This post continues to look at the periodical that Dr. Frank published, from 1908 to 1918, with his friends and deals with Count Rumford and Charles Crozat Converse.
First, who is Charles? My question, exactly.
Well, in Vol. VII, No. 1 of the Massachusetts Magazine, Charles wrote an article titled "Thompson in Connecticut" which is about an American who became Count Rumford. There is a seat at Harvard by that name. More on that, below.
Back to Charles, first. Godey's Magazine, Vol. 134 (pg 80) had a nice article about Charles. He was a lawyer and a musician with several known hymns. Also, he is written up on Wikipedia. And, some of his ancestry is covered in J. J. Putnam's book on Joseph Convers of Bedford. Also, see C. B. Harvey's Genealogical History of Hudson and Bergen Counties, New Jersey (pg 459) for a brief bio. In his TMM article, Charles mentions his family's effort to place a statue of Count Rumford in Boston (it is now in Moburn).
As an aside, Godey published the The Lady's Book from 1830 to 1878. That is a long run. The article on Charles (see above) is quite good.
Now, to Count Rumford. He was born Benjamin Thompson in 1753 in Woburn, MA. Being a Loyalist, he ended up in Europe and had quite good success. Benjamin was an early thermodynamics researcher: Rumford’s calorific and frigorific radiation. Also, he has wide influence. For the Rumford Medal that is given by the Royal Society, we see a whole lot of illustrious names. For instance, Michael Faraday received the award in 1846.

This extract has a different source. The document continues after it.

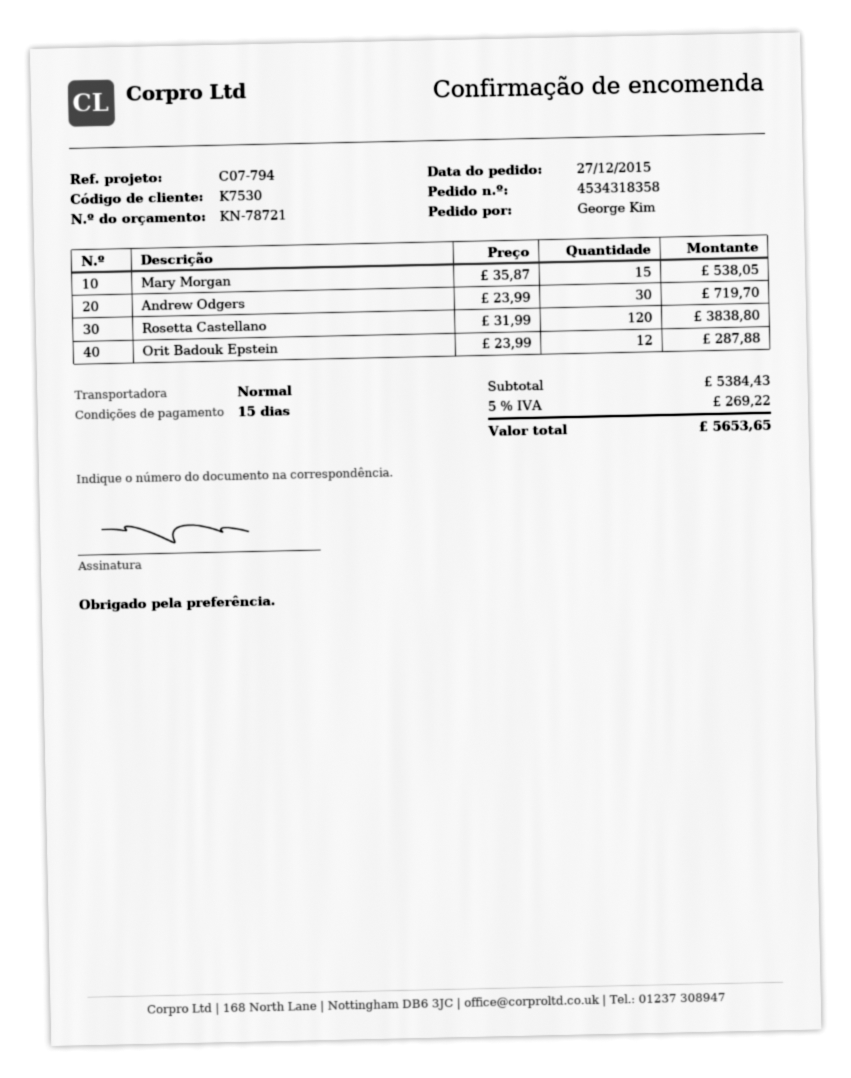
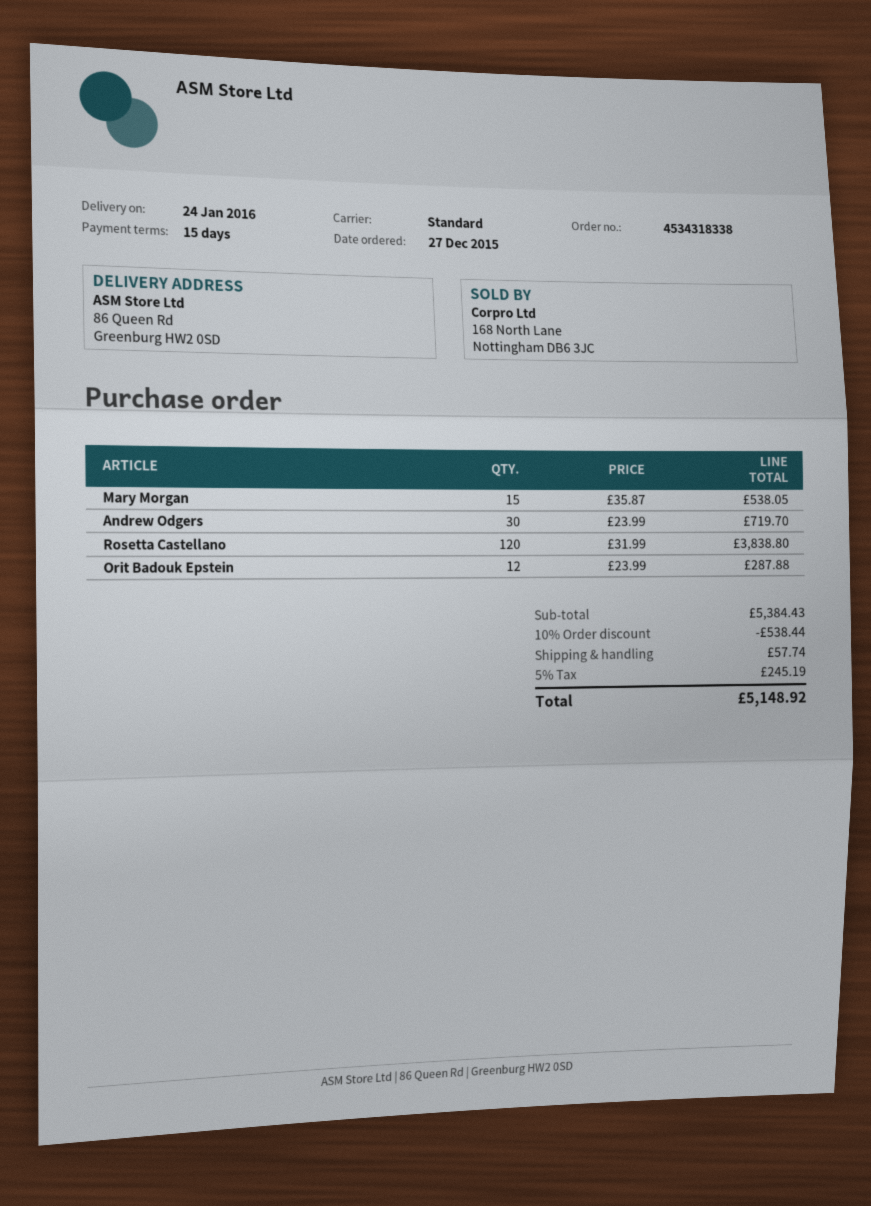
order number: 4534318358 -> 4534318338
discount: none -> 10% = 538.44
shipping: none -> 57.74
tax: 5% = 269.22 -> 5% = 245.19
total: 5653.65 -> 5148.92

Benjamin, also, left funds to Harvard for the Rumford chair that was first held by Jacob Bigelow. When Jacob resigned, Benjamin Peirce (father of Charles Sanders Peirce - more on this later due to some interesting connections) got involved as a replacement was considered. Eventually, Benjamin Peirce got the Rumford chair rolled into the new ‘practical’ school (Science at Harvard University) related to science and engineering (that is, getting away from counting angels on a pin head). There is a lot to know about Benjamin Thompson (The Life and Legend of Count Rumford).
Commercial site with links to information about Count Rumford.
Remarks: Modified: 08/03/2017
08/03/2017 -- Turns out that Benjamin's money gives us a chance to look at Harvard, its history, it roles, and its dreams (hopefully, more than exultation on endowment size). The platform? Quora: What is the coolest obscure history fact you know?
Another side of the story, Charles W. Eliot was supposed to get the Rumford chair in 1863. It went to Wolcott Gibbs.